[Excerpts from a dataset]
▼

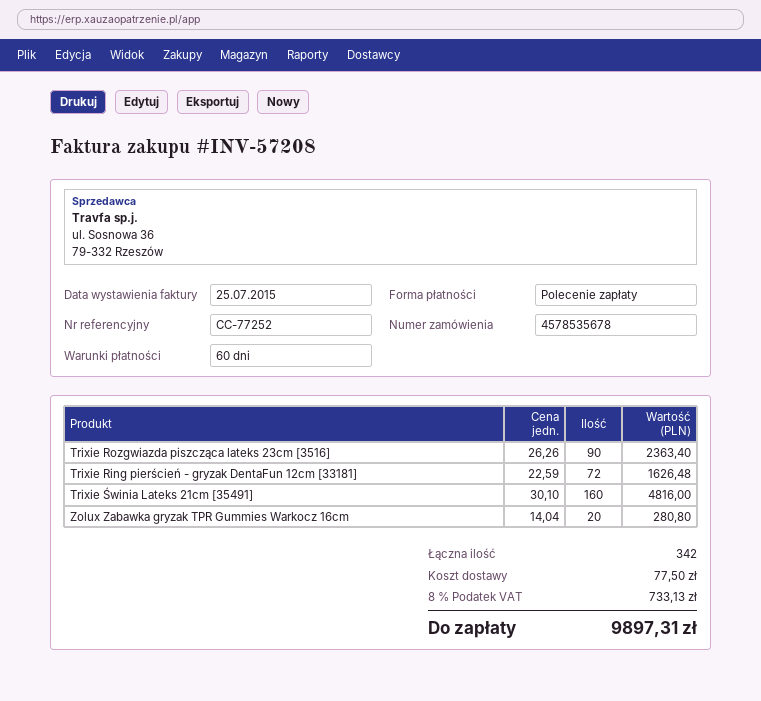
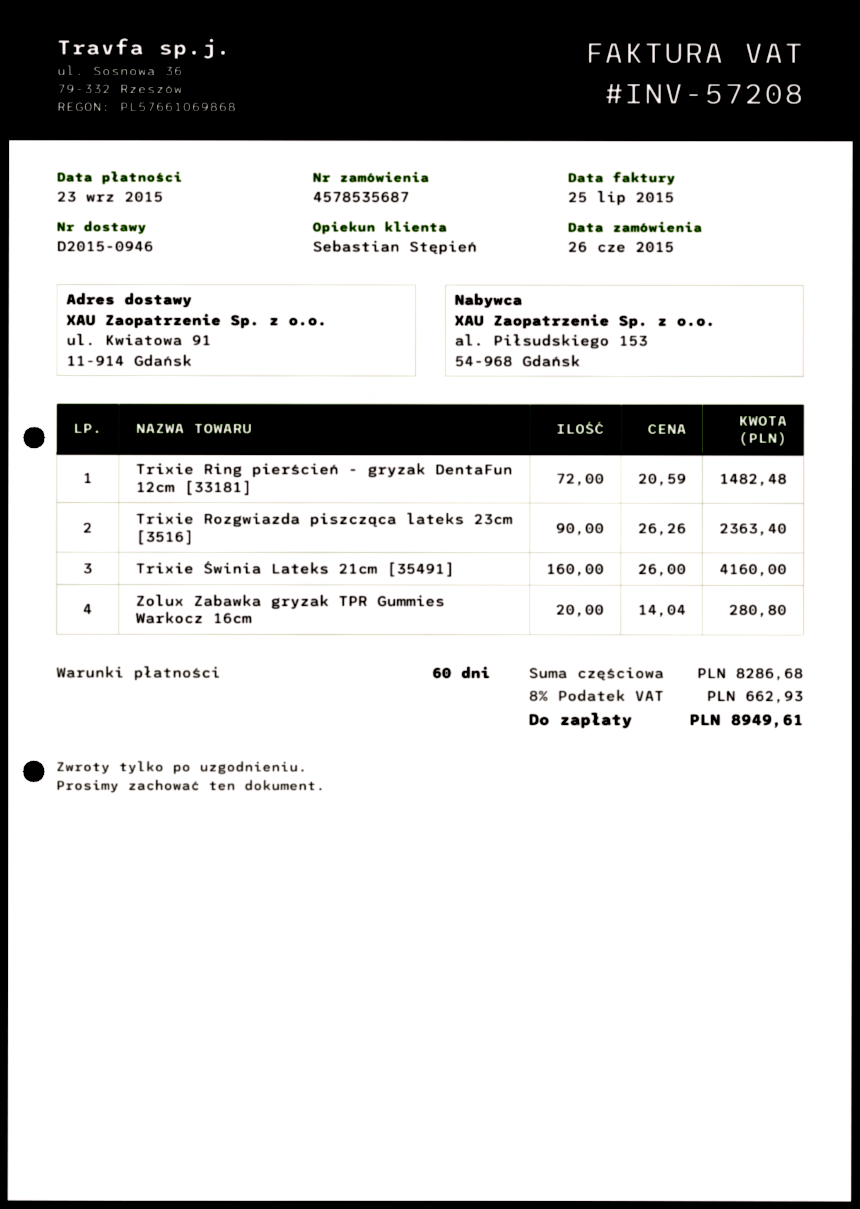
order number: 4578535678 -> 4578535687
Trixie Ring pierścień - gryzak DentaFun 12cm [33181]: 72 x 22.59 = 1626.48 -> 72 x 20.59 = 1482.48
Trixie Świnia Lateks 21cm [35491]: 160 x 30.10 = 4816.00 -> 160 x 26.00 = 4160.00
shipping: 77.50 -> none
tax: 8% = 733.13 -> 8% = 662.93
total: 9897.31 -> 8949.61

▲

Your assignment:
None of the pictures should appear; repeat the records exactly otherwise.

Solution for this task:
order number: 4578535678 -> 4578535687
Trixie Ring pierścień - gryzak DentaFun 12cm [33181]: 72 x 22.59 = 1626.48 -> 72 x 20.59 = 1482.48
Trixie Świnia Lateks 21cm [35491]: 160 x 30.10 = 4816.00 -> 160 x 26.00 = 4160.00
shipping: 77.50 -> none
tax: 8% = 733.13 -> 8% = 662.93
total: 9897.31 -> 8949.61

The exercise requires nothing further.